The section "Sum-of-Squares approach" of notebook uses features of SumOfSquares.jl and PolyJuMP.jl that are not yet released. Please do the following to use the "master" branch
Pkg.checkout("SumOfSquares")
Pkg.checkout("PolyJuMP")
You can undo these with the following two lines
Pkg.free("SumOfSquares")
Pkg.free("PolyJuMP")
Consider the polynomial optimization problem of minimizing the polynomial $x^3 - x^2 + 2xy -y^2 + y^3$ over the polyhedron defined by the inequalities $x \ge 0, y \ge 0$ and $x + y \geq 1$.
using DynamicPolynomials
@polyvar x y
p = x^3 - x^2 + 2x*y -y^2 + y^3
using SemialgebraicSets
S = @set x >= 0 && y >= 0 && x + y >= 1
p(x=>1, y=>0), p(x=>1//2, y=>1//2), p(x=>0, y=>1)
(0, 1//4, 0)
The optimal solutions are $(x, y) = (1, 0)$ and $(x, y) = (0, 1)$ with objective value $0$ but Ipopt only finds the local minimum $(1/2, 1/2)$ with objective value $1/4$.
using JuMP
using Ipopt
m = Model(solver=IpoptSolver(print_level=0))
@variable m a >= 0
@variable m b >= 0
@constraint m a + b >= 1
@NLobjective(m, Min, a^3 - a^2 + 2a*b - b^2 + b^3)
status = solve(m)
@show status
@show getvalue(a)
@show getvalue(b)
@show getobjectivevalue(m);
****************************************************************************** This program contains Ipopt, a library for large-scale nonlinear optimization. Ipopt is released as open source code under the Eclipse Public License (EPL). For more information visit http://projects.coin-or.org/Ipopt ****************************************************************************** status = :Optimal getvalue(a) = 0.49999999667053496 getvalue(b) = 0.4999999966706694 getobjectivevalue(m) = 0.2499999950059033
Surprisingly, with the following equivalent model, Ipopt finds the correct optimal solution.
using JuMP
using Ipopt
m = Model(solver=IpoptSolver(print_level=0))
@variable m a >= 0
@variable m b >= 0
@constraint m a + b >= 1
peval(a, b) = p(x=>a, y=>a)
JuMP.register(m, :peval, 2, peval, autodiff=true)
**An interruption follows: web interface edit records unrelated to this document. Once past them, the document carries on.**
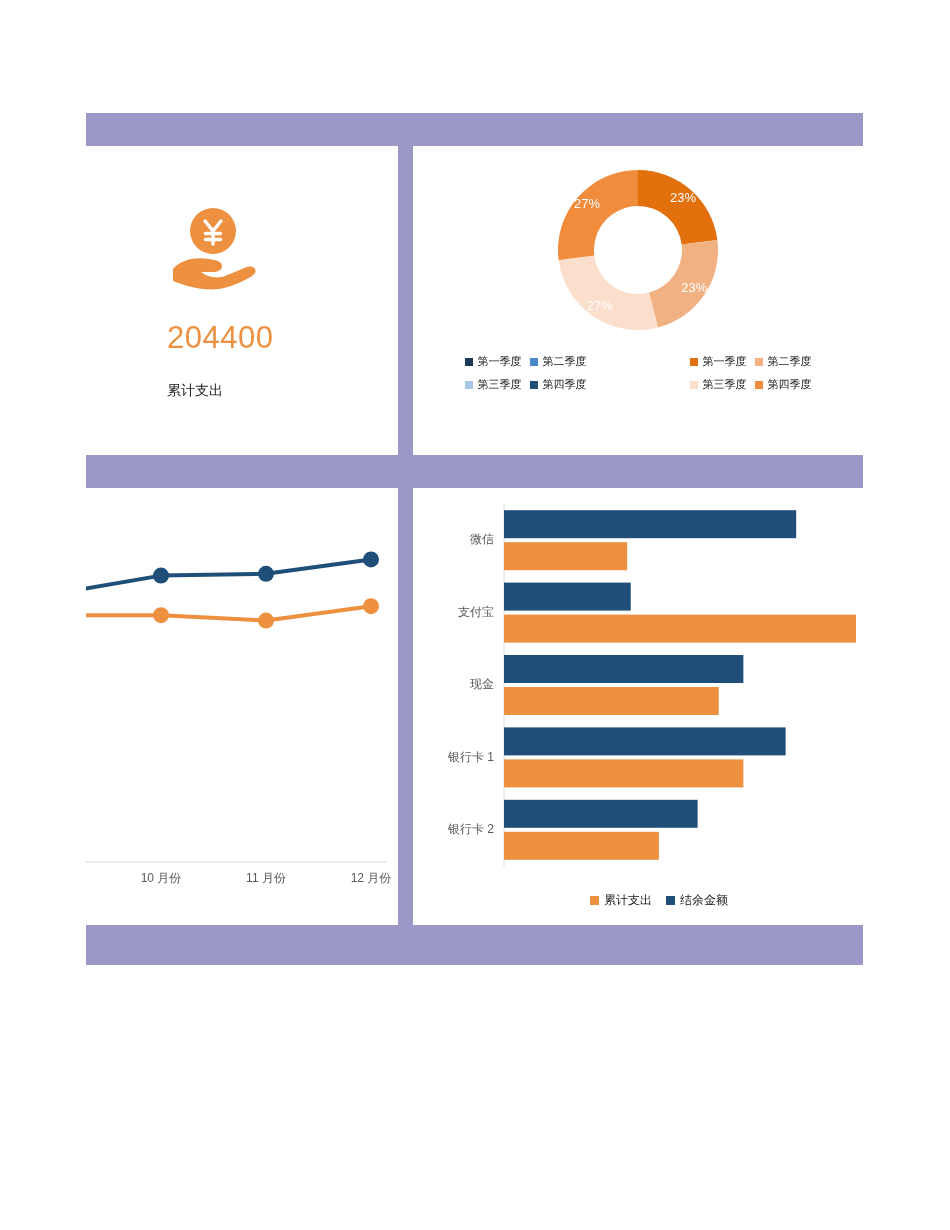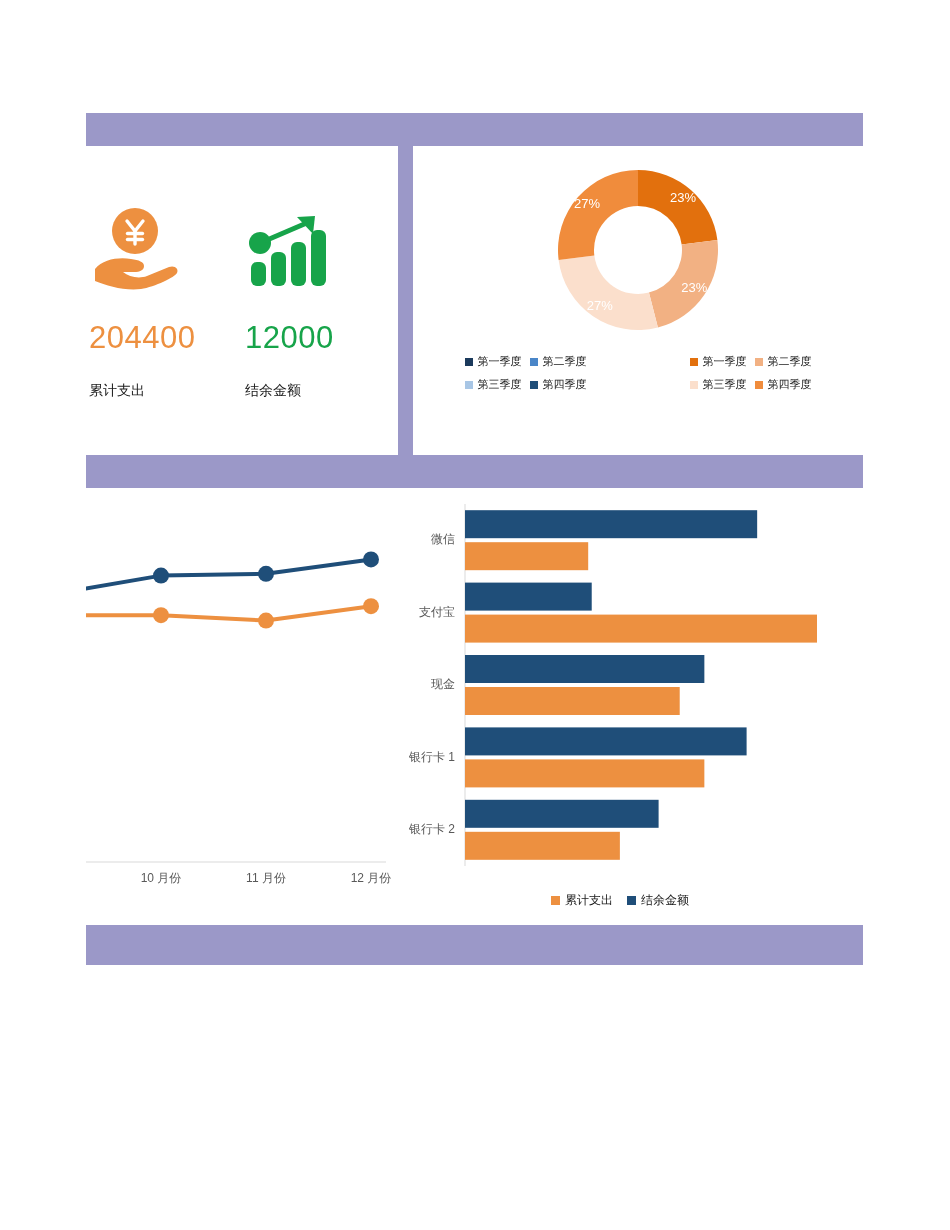"12000" div.kpi-card { html: <div> <div> <svg> <circle></circle> <path></path> <path></path> <rect></rect> <rect></rect> <rect></rect> <rect></rect> </svg> </div> <div>12000</div> <div>结余金额</div> </div> -> none }
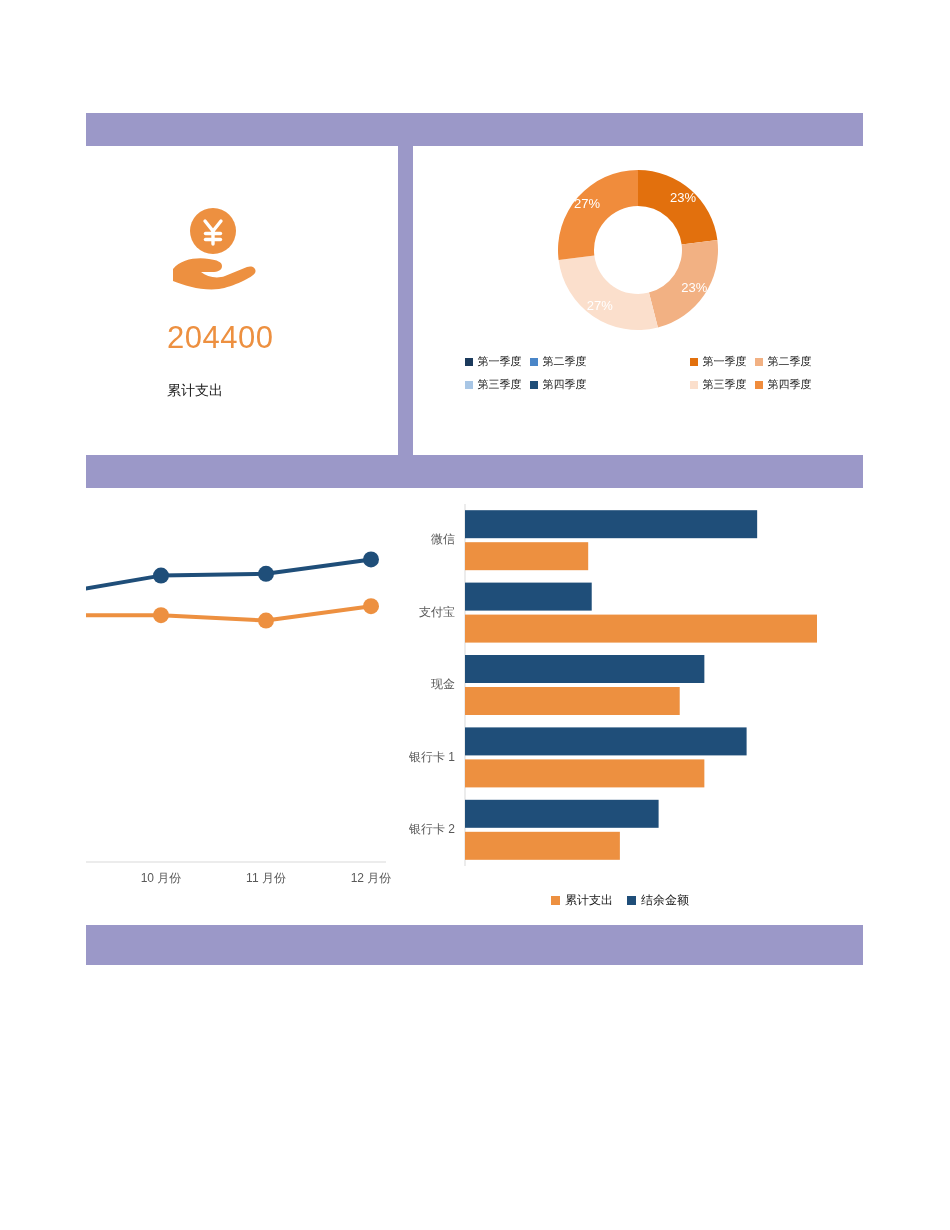"微信" #panel-bars { left: 395px -> 434px }
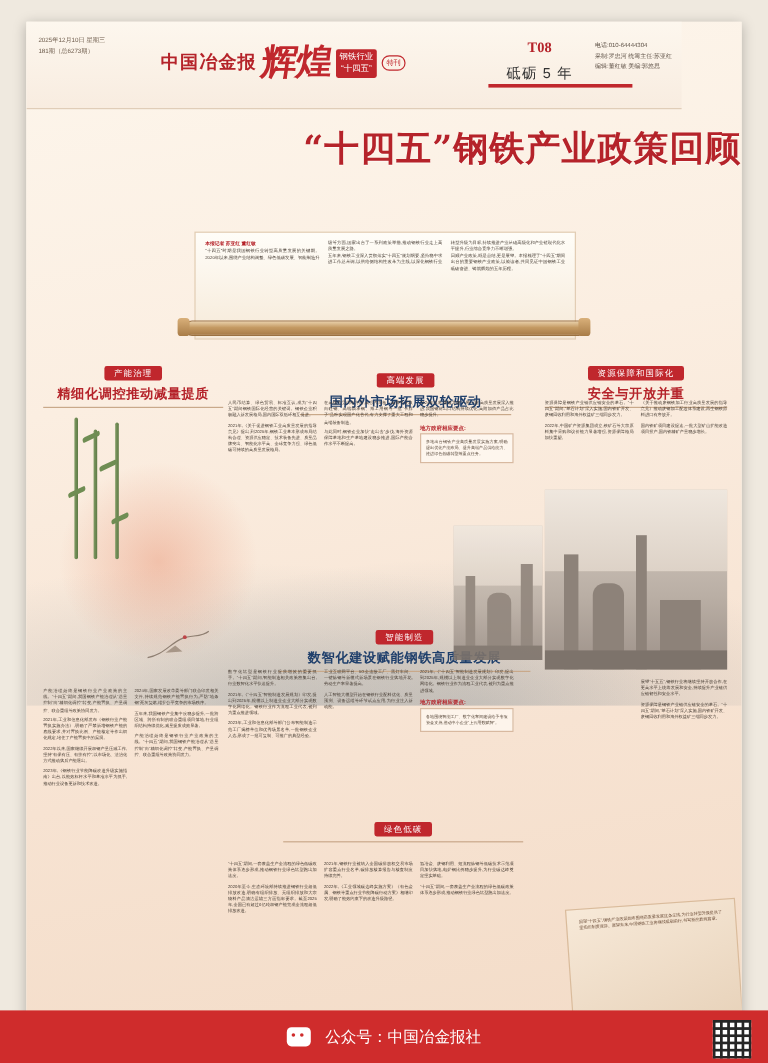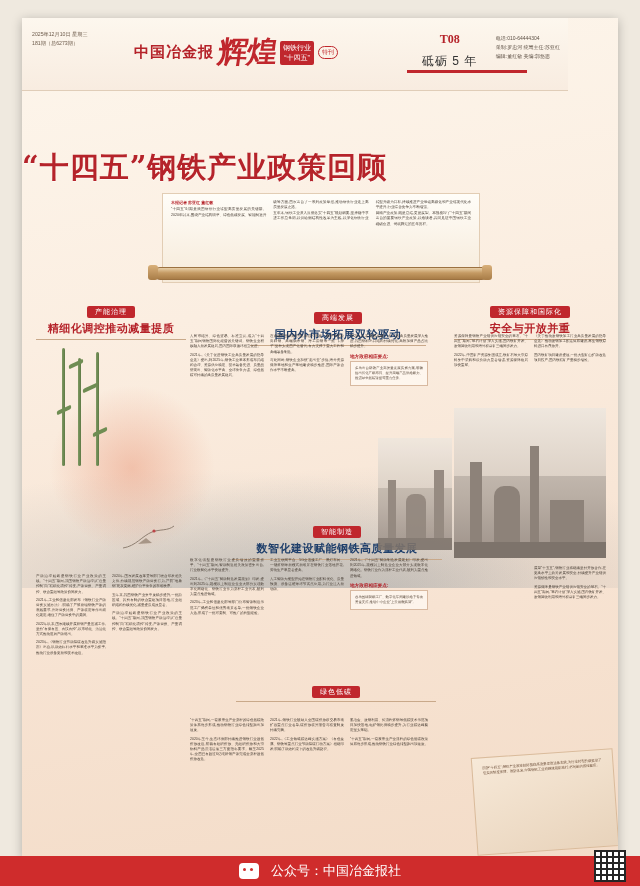"“十四五”钢铁产业政策回顾" .headline { margin-top: 44px -> none; text-align: left -> right }
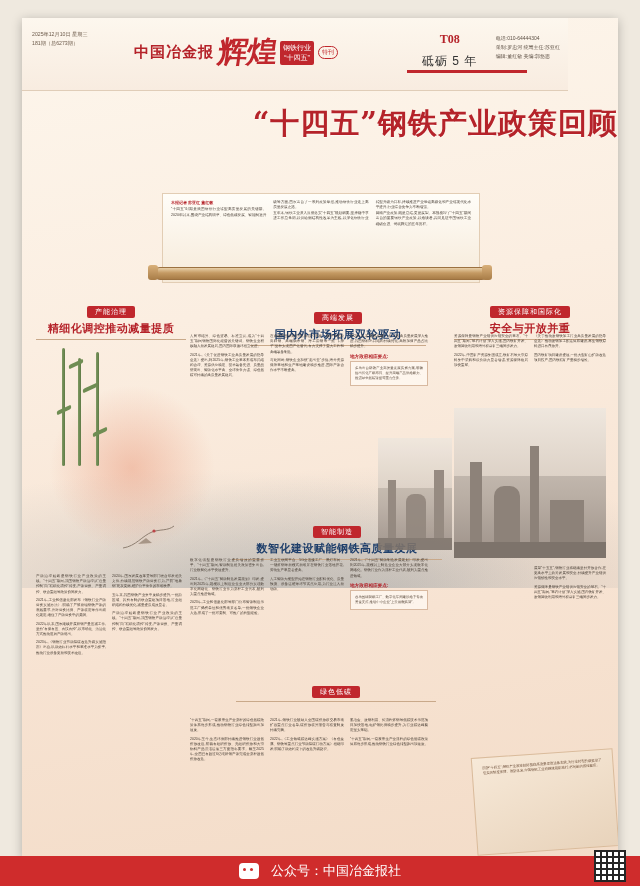"公众号：中国冶金报社" .footer { height: 30px -> 44px }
@NLobjective(m, Min, peval(a, b))
status = solve(m)
@show status
@show getvalue(a)
@show getvalue(b)
@show getobjectivevalue(m);
status = :Optimal getvalue(a) = 0.00011889415775002371 getvalue(b) = 1.0256125965753107 getobjectivevalue(m) = 3.361333003660522e-12
using CSDP
solver = CSDPSolver(printlevel=0);
using Mosek
solver = MosekSolver(LOG=0);
A Sum-of-Squares certificate that $p \ge \alpha$ over the domain S
, ensures that $\alpha$ is a lower bound to the polynomial optimization problem.
The following program searches for the largest upper bound and find zero.
using JuMP
using SumOfSquares
m = SOSModel(solver = solver)
@variable m α
@objective m Max α
c3 = @constraint m p >= α domain = S
status = solve(m)
@show status
@show getobjectivevalue(m);
status = :Optimal getobjectivevalue(m) = -2.0093032793155885e-10
Using the solution $(1/2, 1/2)$ found by Ipopt of objective value $1/4$
and this certificate of lower bound $0$ we know that the optimal objective value is in the interval $[0, 1/4]$
but we still do not know what it is (if we consider that we did not try the solutions $(1, 0)$ and $(0, 1)$ as done in the introduction).
If the dual of the constraint c3
was atomic, its atoms would have given optimal solutions of objective value $0$ but that is not the case.
using MultivariateMoments
μ3 = -1 * getdual(c3) # /!\ Need to multiply by -1 because the constraint is ">=" and not "<="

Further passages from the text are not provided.